Construction of 10 bp poly(A⁺) substitutions and bZIP mutation in the 2.9-kb BAC promoter (BKm3) and their transient expression in bean explants. A, Construct design and graphical representation of substitutions within the proximal BAC promoter region. B, Transient expression results. Expression levels are the ratios of luciferase to GUS activity normalized to the ratio for the external control that consists of a native BAC promoter in BKm3 shot into AZ explants exposed to ethylene for 48 h. Treatments were 1 μL L⁻¹ ethylene in air, auxin as 10⁻⁴ m 2,4-dichlorophenoxyacetic acid (2,4-D), and 5,000 μL L⁻¹ 2,5-norbornadiene (NBD). Each mean and se represents six or more replicate plates containing nine AZ explants or five stems and 10 petiole explants.

Figure 2

Transient expression characteristics of two minimal CaMV 35S promoters (−50 and −90) fused to three tandem 18-bp repeats of the native, mutant, or reverse complement of the Z-BAC element. A, Luciferase constructs with a minimal −50 and −90 35S promoter fused to tandem repeats of the native Z-BAC element (zf), mutant Z-BAC element (zfm), and reverse complement Z-BAC element (zr). Relative transient expression of the −50 35S (B) and −90 35S (C) minimal constructs in bean AZ and stem explants. Ethylene, auxin, and NBD treatments are as described in Figure 1. Unmodified ratios for luciferase to GUS activity are shown to allow a direct comparison of the expression levels from the −50 and −90 35S minimal constructs.
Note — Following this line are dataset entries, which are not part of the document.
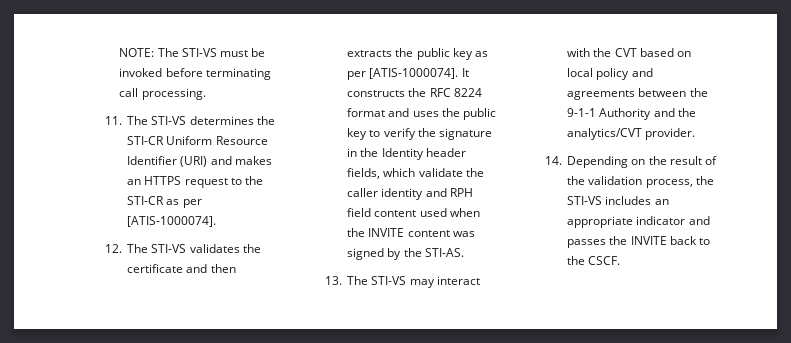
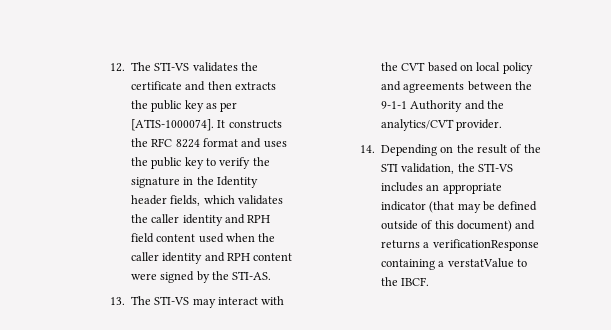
- NOTE: The STI-VS must be invoked before terminating call processing.
- 11. The STI-VS determines the STI-CR Uniform Resource Identifier (URI) and makes an HTTPS request to the STI-CR as per [ATIS-1000074].
- It constructs the RFC 8224 format and uses the public key to verify the signature in the Identity header fields, which validate the caller identity and RPH field content used when the INVITE content was signed by the STI-AS.
+ It constructs the RFC 8224 format and uses the public key to verify the signature in the Identity header fields, which validates the caller identity and RPH field content used when the caller identity and RPH content were signed by the STI-AS.
- 14. Depending on the result of the validation process, the STI-VS includes an appropriate indicator and passes the INVITE back to the CSCF.
+ 14. Depending on the result of the STI validation, the STI-VS includes an appropriate indicator (that may be defined outside of this document) and returns a verificationResponse containing a verstatValue to the IBCF.

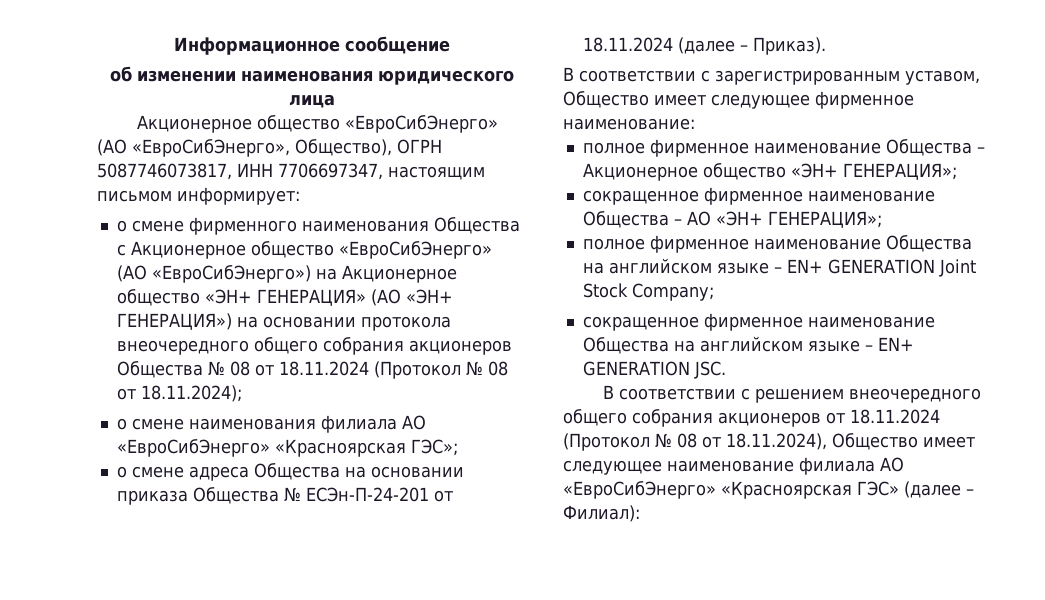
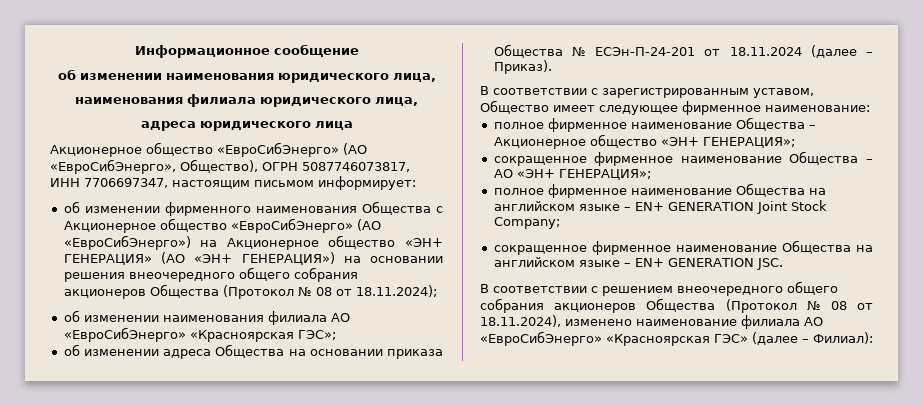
- об изменении наименования юридического лица
+ об изменении наименования юридического лица,
+ наименования филиала юридического лица,
+ адреса юридического лица
- о смене фирменного наименования Общества с Акционерное общество «ЕвроСибЭнерго» (АО «ЕвроСибЭнерго») на Акционерное общество «ЭН+ ГЕНЕРАЦИЯ» (АО «ЭН+ ГЕНЕРАЦИЯ») на основании протокола внеочередного общего собрания акционеров Общества № 08 от 18.11.2024 (Протокол № 08 от 18.11.2024);
+ об изменении фирменного наименования Общества с Акционерное общество «ЕвроСибЭнерго» (АО «ЕвроСибЭнерго») на Акционерное общество «ЭН+ ГЕНЕРАЦИЯ» (АО «ЭН+ ГЕНЕРАЦИЯ») на основании решения внеочередного общего собрания акционеров Общества (Протокол № 08 от 18.11.2024);
- о смене наименования филиала АО «ЕвроСибЭнерго» «Красноярская ГЭС»;
+ об изменении наименования филиала АО «ЕвроСибЭнерго» «Красноярская ГЭС»;
- о смене адреса Общества на основании приказа Общества № ЕСЭн-П-24-201 от 18.11.2024 (далее – Приказ).
+ об изменении адреса Общества на основании приказа Общества № ЕСЭн-П-24-201 от 18.11.2024 (далее – Приказ).
- В соответствии с решением внеочередного общего собрания акционеров от 18.11.2024 (Протокол № 08 от 18.11.2024), Общество имеет следующее наименование филиала АО «ЕвроСибЭнерго» «Красноярская ГЭС» (далее – Филиал):
+ В соответствии с решением внеочередного общего собрания акционеров Общества (Протокол № 08 от 18.11.2024), изменено наименование филиала АО «ЕвроСибЭнерго» «Красноярская ГЭС» (далее – Филиал):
Each mean and se represents four replicate plates containing nine AZs or nine stem explants.

Figure 3

Transient expression characteristics of the e35S::GUS construct in AZs and stems. A, Construct design. B, Absolute expression levels of GUS activity in AZs and stems for all the replicates used in the normalized data displayed in Figure 2. Each mean and se represents 30, 20, and 18 replicate plates exposed to ethylene, NBD, or ethylene plus auxin, respectively, as described in Figure 2.

Figure 4

EMSA for binding of bean AZ transcription factors to a 24-bp Z-BAC+ element. A, Sequence for wild-type (WT) and mutant (Mu) oligonucleotides. B, Transcription factors tested were in vitro transcribed and translated from three full-length TGA-type bZIP cDNAs isolated from a bean AZ cDNA library and competition experiments included 100-fold excess of unlabeled wild-type (WT) Z-BAC+ element or mutant Z-BAC+ element (Mu) or no unlabeled DNA added (−). First lane, Incubation where no protein or competitive DNA was added.

Figure 5

RNA-blot analysis for the expression patterns of three bean TGA-type bZIP transcription factors and the BAC gene. Several replica gels and blots were prepared from the same batch of RNA and hybridized separately with labeled cDNA probes. Leaf AZ (LAZ) or stem explants were collected and exposed to 25 μL L⁻¹ ethylene, 10⁻⁵ m indole-3-acetic acid (IAA), and/or 5,000 μL L⁻¹ NBD for 0, 24, or 48 h. Leaf (L) and root (R) RNA were collected from fresh untreated organs (0 h).